2019年1月16日のロイターで、欧州連合知的財産庁(EUIPO)が、Macdonald's のBig MacのEUTM商標の登録を取消したという記事があることを知りました。
速報ベースのもので、あまり詳しくないので、海外の記事でなにかないか調べたところ、同日のWIPRの記事がありました。
内容としては、
- 2017年に、アイルランドのファストフードチェーンのSupermac'sが、「Bic Mac」のEUTMの登録を取消すことを請求
- 1月15日EUIPOが取消決定
- Macdonald'sは、欧州でSupermac'sの拡大を阻止しようと、Bic Macとの類似性などを主張
- 不使用取消では、Macdonald's は、フランス、ドイツ、英国の会社代表がBic Macにかなりの売上がある旨の宣誓供述書を提出
- しかし、EUIPOは、従業員の供述は価値が低いと判断
- Bic Macのポスター、パンフレットも提出したが、配布方法、配布先、実際の購入につながったのかという情報を提供しなかった
- Webサイトの印刷物も提供。しかし、訪問されたこと、Webサイトを通じて注文された証拠は提出しなかった
- Macdonald'sは、上訴を検討中
とあります。
コメント
実際は、Bic Macが、使用されていたようです。しかし、提出した使用証拠が不十分としてMacdonald'sの登録が取り消されています。
これは厳しい決定だなというのが第一印象です。
相手方は、「Supermac's」です。Macdonald'sがこの商標の欧州展開に対して、「Bic Mac」などの「Mac」がついた商標を根拠に、異議申立や無効申立てをしているのだと思います。
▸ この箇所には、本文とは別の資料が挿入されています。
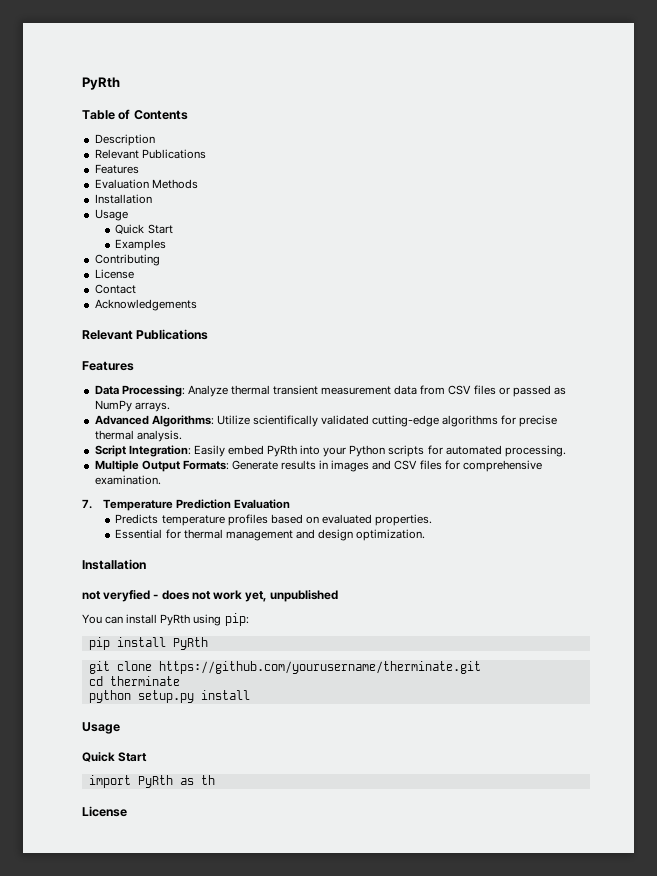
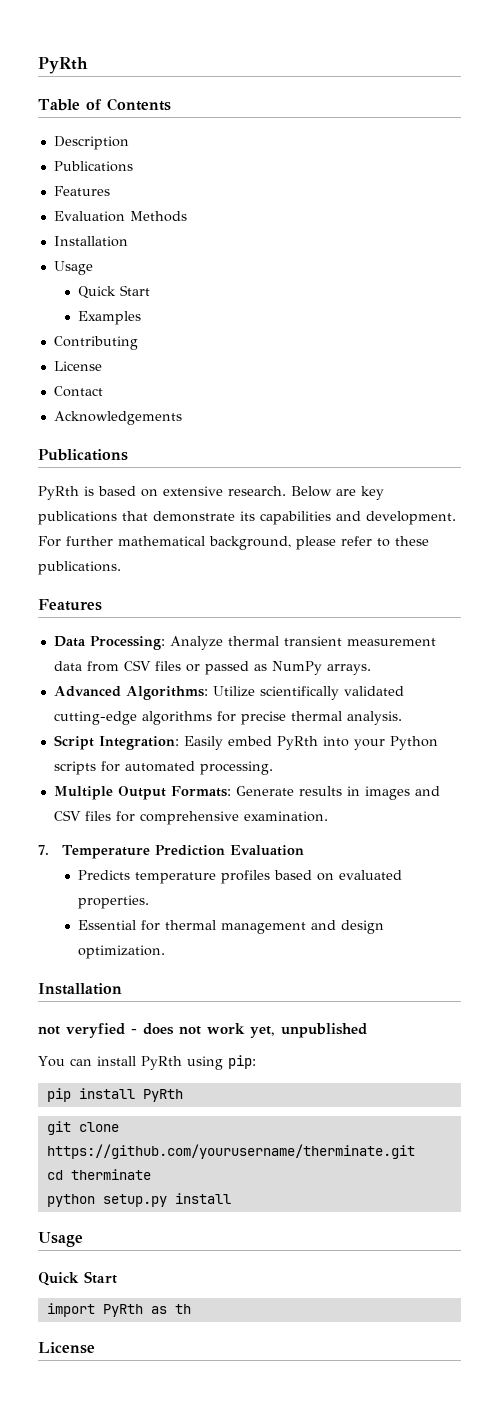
  Description
- Relevant Publications
+ Publications
  Acknowledgements
- Relevant Publications
+ Publications
+ PyRth is based on extensive research. Below are key publications that demonstrate its capabilities and development. For further mathematical background, please refer to these publications.

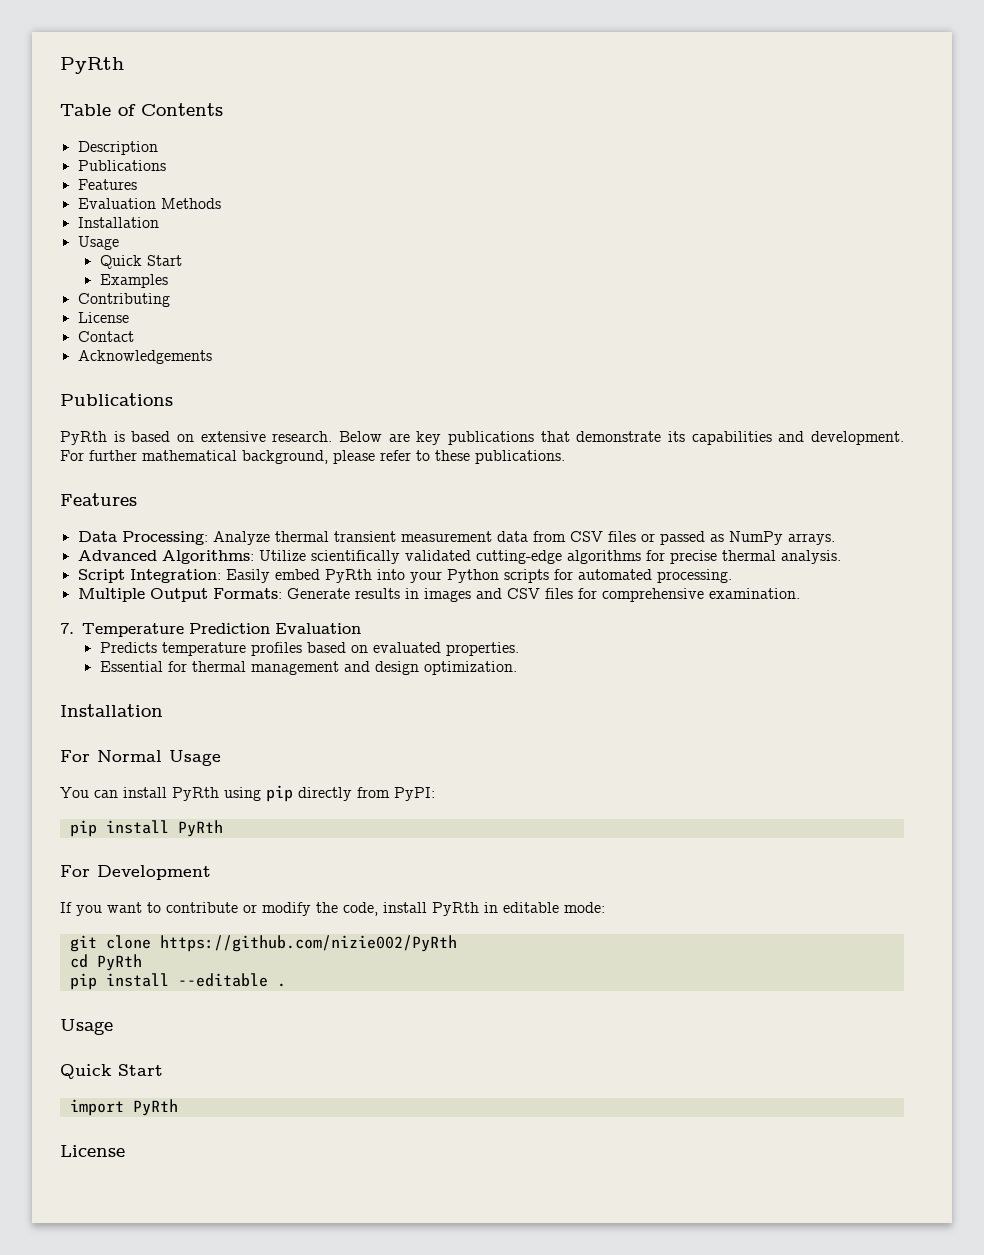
- not veryfied - does not work yet, unpublished
+ For Normal Usage
- You can install PyRth using pip:
+ You can install PyRth using pip directly from PyPI:
+ For Development
+ If you want to contribute or modify the code, install PyRth in editable mode:
- git clone https://github.com/yourusername/therminate.git
+ git clone https://github.com/nizie002/PyRth
- cd therminate
- python setup.py install
+ cd PyRth
+ pip install --editable .
- import PyRth as th
+ import PyRth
それに対して、Supermac's側が、根拠となる「Big Mac」の不使用取消を起こすというのも、理解できます。
ただ、「Bic Mac」は、実際は使われているのだと思いますし、一応、ポスター、パンフレット、かなりの売上があることを示す宣誓供述書まで提出していて、取消すのはどういうことなのか?と思います。
より詳細に、実際の配布や販売についての情報がないということですが、Webで注文を受け付けていたならその証拠はあると思いますが、店頭販売のレシートはお客さんに渡していますし、ハンバーガーの販売に契約書などはありませんし、何を出せというのか?という気がします。
職権主義的ですが、EUIPOにおいて顕著な事実として、「Bic Mac」は使用しているとしても良いぐらいのように思います。というのが素直な感想です。
それはさておき、問題は、「Supermac's」です。すでに、多くの店舗を展開しています。「mac」「's」など、Macdonald'sに似ている面があります。
Supermaxなら、放置しても良いのですが、これは、無視は出来ません。
名声を利用したりしている面はあると思います。消費者の混同が生じるということはないのかもしれませんが、当事者の話合いで、棲み分け(併存契約)など不可能ではないかと思います。
Macdonald'sが本気でつぶすつもりなら、大訴訟を覚悟する必要があります。
今回の不使用取消の決定には上訴するしかありませんが、有名商標権者も大変だなぁと思いました。有名ですので、似た商標も出てきますし、これに対応しない訳には行きません。とんだ災難です。
ブランド価値を守るためと、前向きに捉えて、対応するしか無さそうです。